Never mind the Nobel Prize, the Ig Nobel is way better. Awarded to scientific endeavour that either amuses or was utterly pointless, it shows that the men and women in white coats are not all Hadron Colliders and genetic research.
Our favourite winner this year was the Australian (they had to be Australian) who were determined to investigate why a particular species of beetle had a fondness for attempting to mate with particular beer bottle.
Professor Darryl Gwynne and his colleague David Rentz were out doing some research (or so they say) when they encountered a buprestid beetle on the side of the road trying to mate with a discarded bottle.
"It was just co-incidental that my area of research was Darwinian sexual selection and how sex differences evolve, and here was a classic example taking place in front of my eyes where males were making mating errors.
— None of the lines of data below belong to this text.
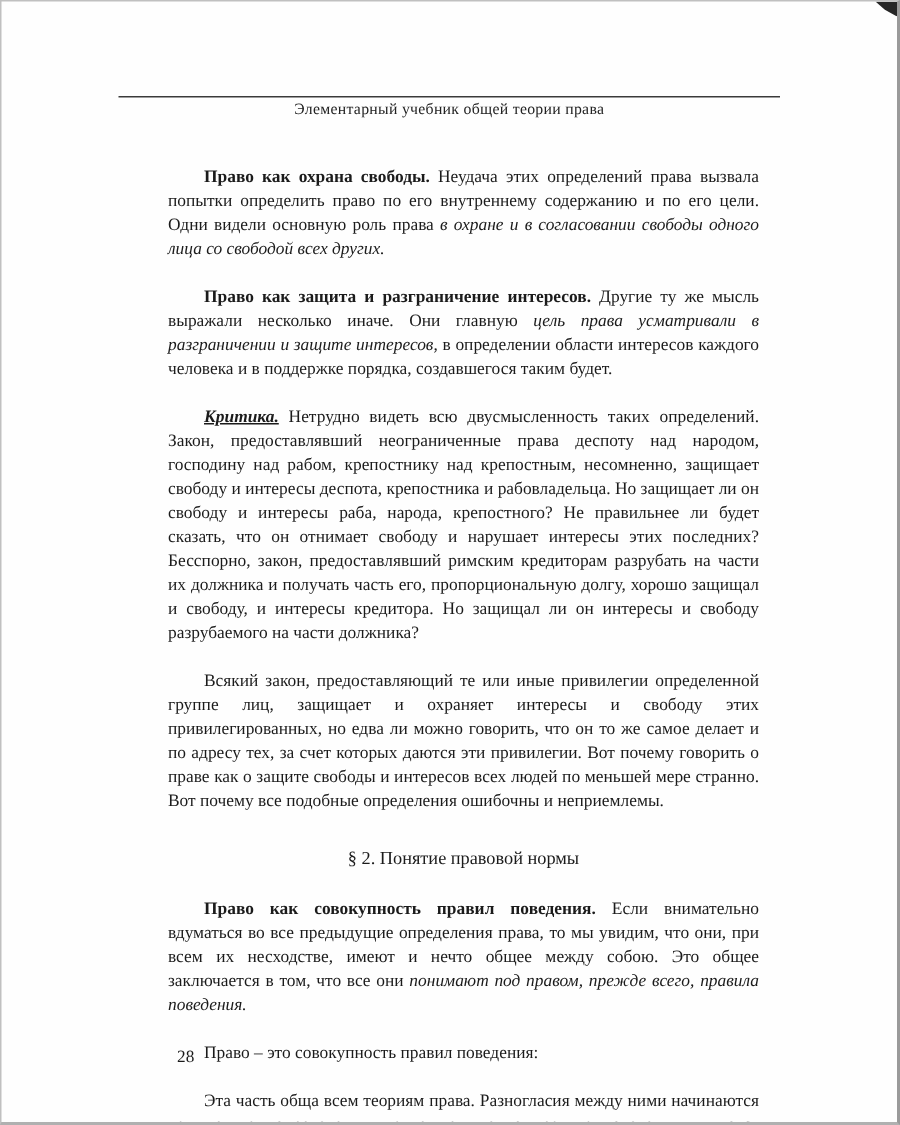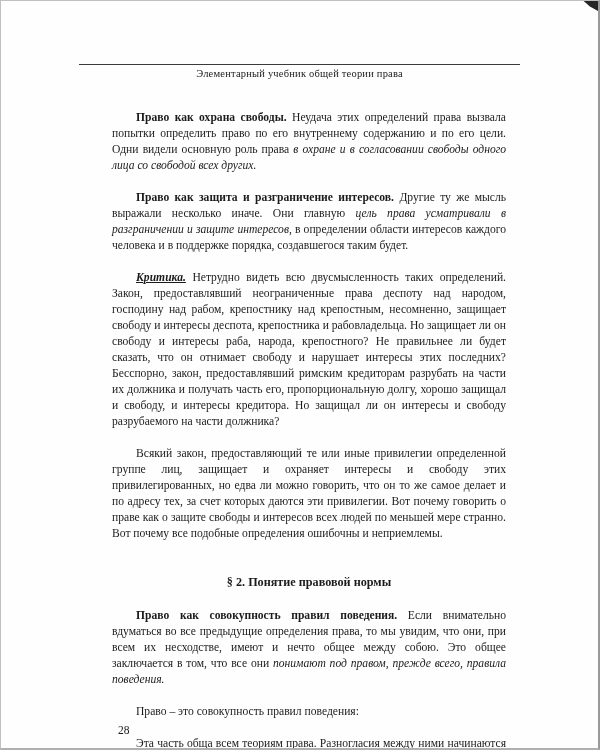--- a/index.html
+++ b/index.html
@@ -59,9 +59,9 @@
     margin-top: 15px;
   }
   .content h2.heading {
-    margin: 32px 0 18px 0;
+    margin: 22px 0 18px 0;
     font-size: 12.2px;
-    font-weight: bold;
+    font-weight: normal;
     text-align: center;
     text-indent: 0;
   }

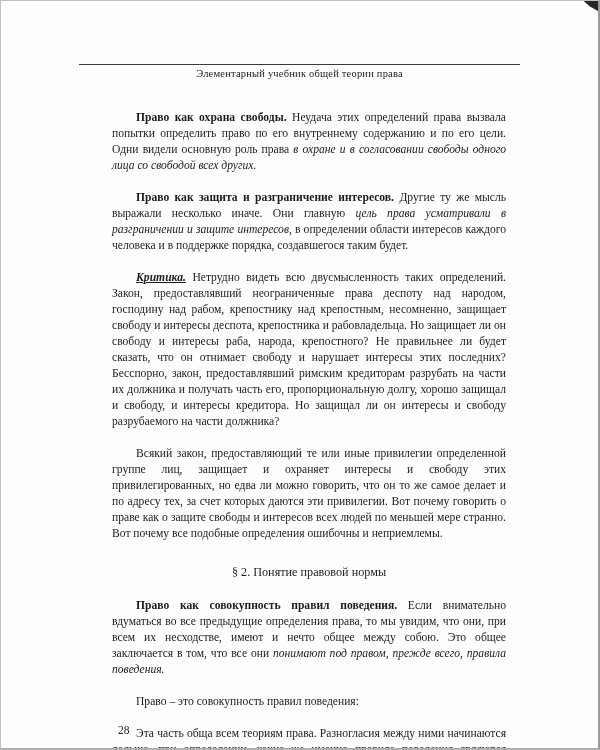--- a/index.html
+++ b/index.html
@@ -68,7 +68,7 @@
   .page-number {
     position: absolute;
     left: 117px;
-    bottom: 12px;
+    bottom: 37px;
     font-size: 11.5px;
     color: #1b1b1b;
   }

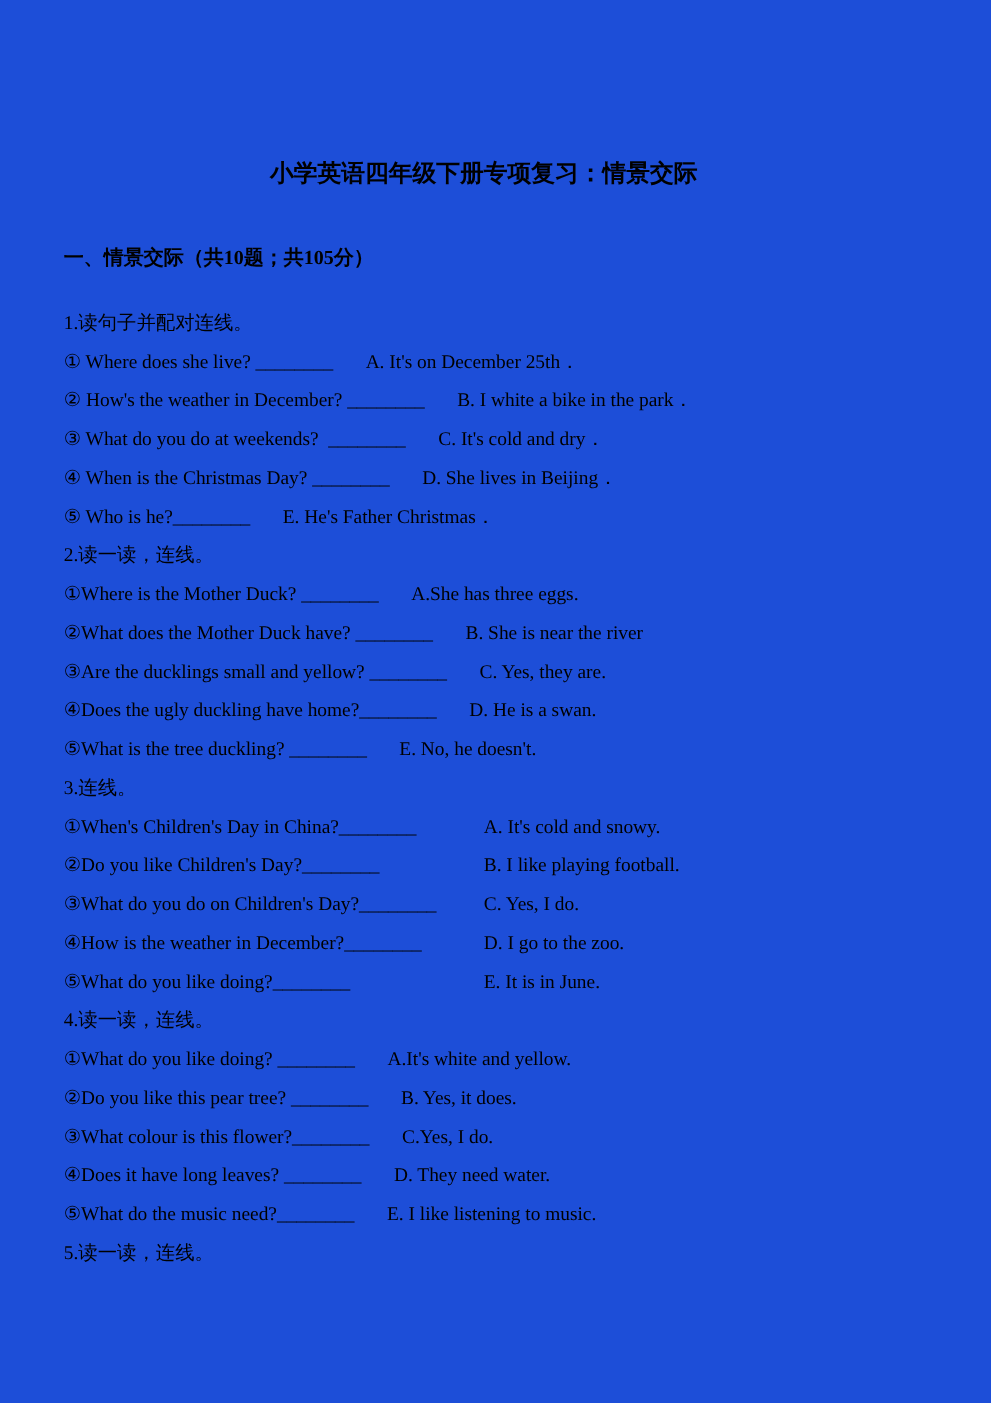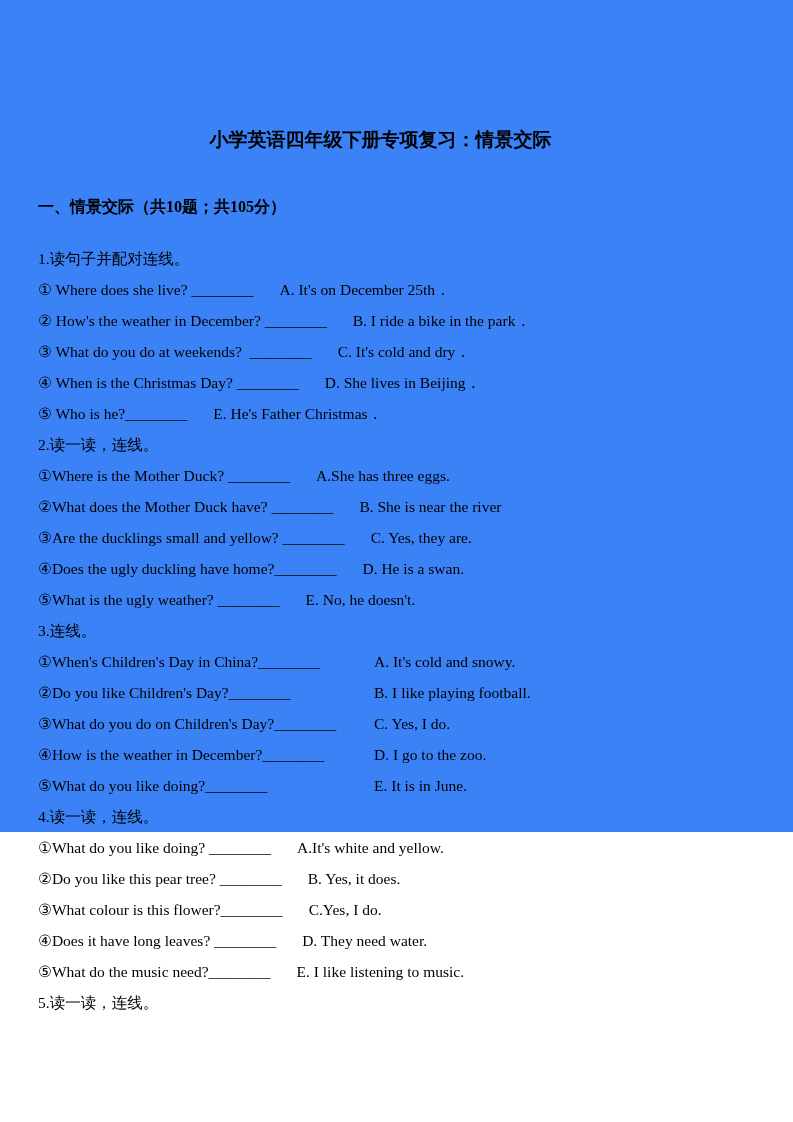--- a/index.html
+++ b/index.html
@@ -13,9 +13,9 @@
   }
   .page {
     width: 793px;
-    height: 832px;
-    background: #3b82f6;
-    padding: 128px 70px 40px 38px;
+    height: 1122px;
+    background: #1d4ed8;
+    padding: 128px 70px 40px 51px;
   }
   .title {
     font-size: 19px;

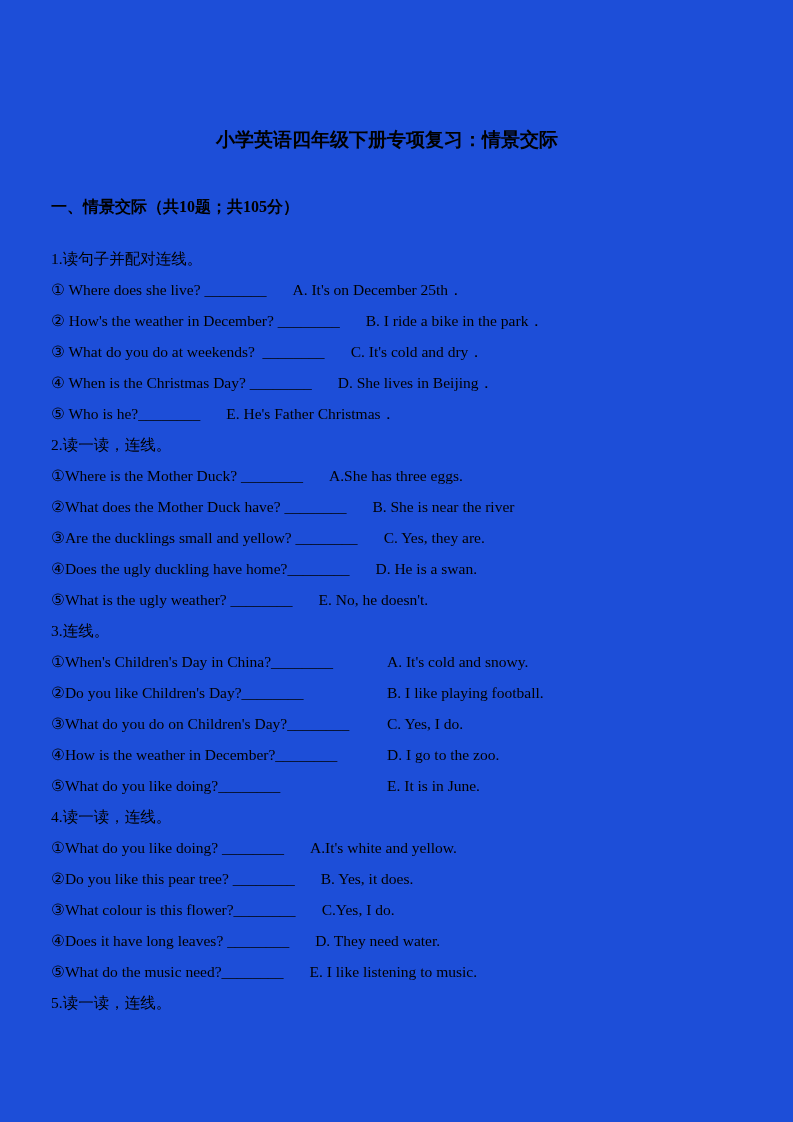--- a/index.html
+++ b/index.html
@@ -63,7 +63,7 @@
         </div>
         <div class="line">
           <span class="q">② How's the weather in December? ________</span>
-          <span class="a">B. I ride a bike in the park．</span>
+          <span class="a">B. I white a bike in the park．</span>
         </div>
         <div class="line">
           <span class="q">③ What do you do at weekends?  ________</span>

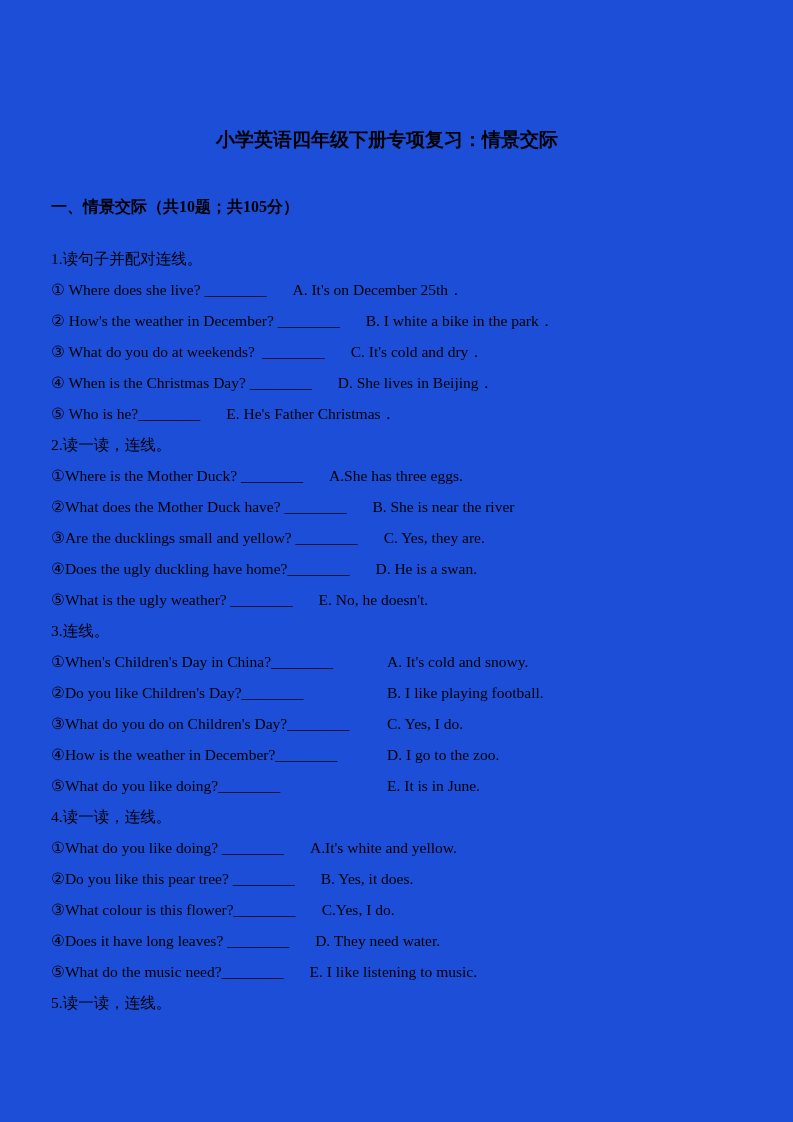--- a/index.html
+++ b/index.html
@@ -97,7 +97,7 @@
           <span class="a">D. He is a swan.</span>
         </div>
         <div class="line">
-          <span class="q">⑤What is the ugly weather? ________</span>
+          <span class="q">⑤What is the tree duckling? ________</span>
           <span class="a">E. No, he doesn't.</span>
         </div>
       </div>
"It was very obvious the beetles were trying to mate. These beetles have enormous genitalia, and they're large to start with - over two inches long. The sad thing was that these beetles were dying; they wouldn't leave the bottles alone. They'd fall off them exhausted.
"It was almost certainly the visual colour - the bottle looked like a giant female. And also in the reflectance patterns - there were stipples on the bottles that resembled marks on the females' wing covers."
The scientists wrote to the brewery, and they modified the dimples, sparing countless beetles from dying in the hunt for some lady beetle action.